Here is the task for the listing below: output exactly the lines from the one containing "discount: 3.00 -> none" through the one containing "Hydro Flow Water", and leave out the pictures.

---------------

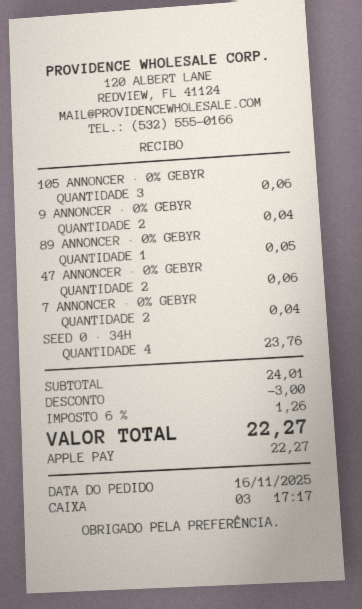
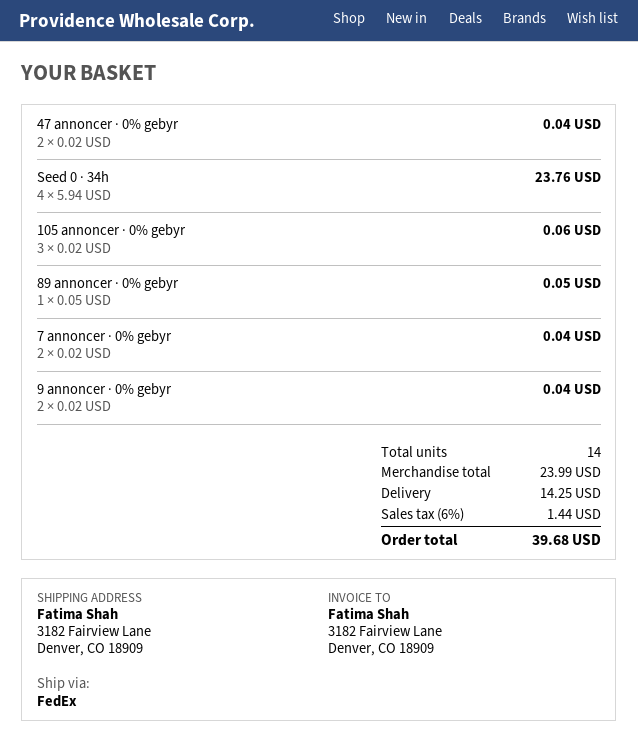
47 ANNONCER · 0% GEBYR: 2 for 0.06 -> 2 for 0.04
subtotal: 24.01 -> 23.99
discount: 3.00 -> none
shipping: none -> 14.25
tax: 6% = 1.26 -> 6% = 1.44
total: 22.27 -> 39.68

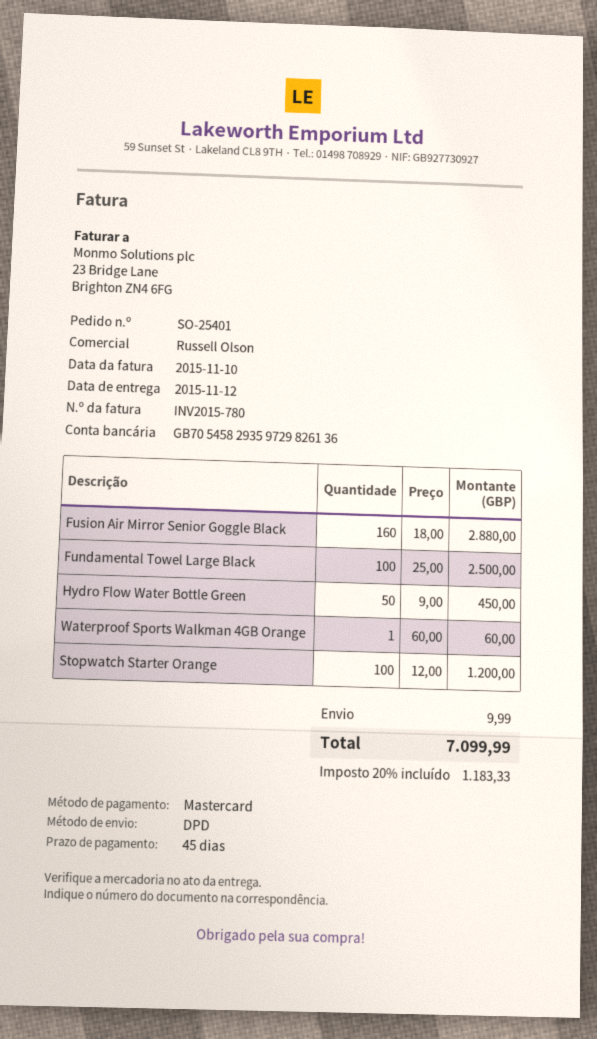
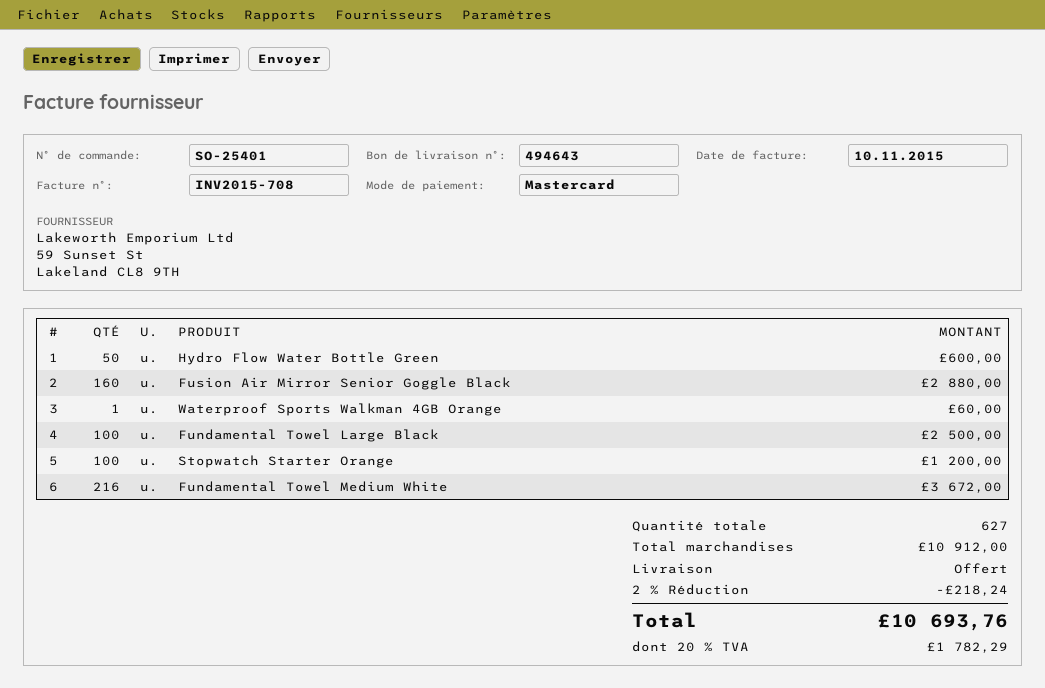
invoice number: INV2015-780 -> INV2015-708
Hydro Flow Water Bottle Green: 50 for 450.00 -> 50 for 600.00
Fundamental Towel Medium White: none -> 216 for 3672.00
discount: none -> 2% = 218.24
shipping: 9.99 -> 0.00
tax: 20% = 1183.33 -> 20% = 1782.29
total: 7099.99 -> 10693.76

---------------

▸ Problem solution
discount: 3.00 -> none
shipping: none -> 14.25
tax: 6% = 1.26 -> 6% = 1.44
total: 22.27 -> 39.68

invoice number: INV2015-780 -> INV2015-708
Hydro Flow Water Bottle Green: 50 for 450.00 -> 50 for 600.00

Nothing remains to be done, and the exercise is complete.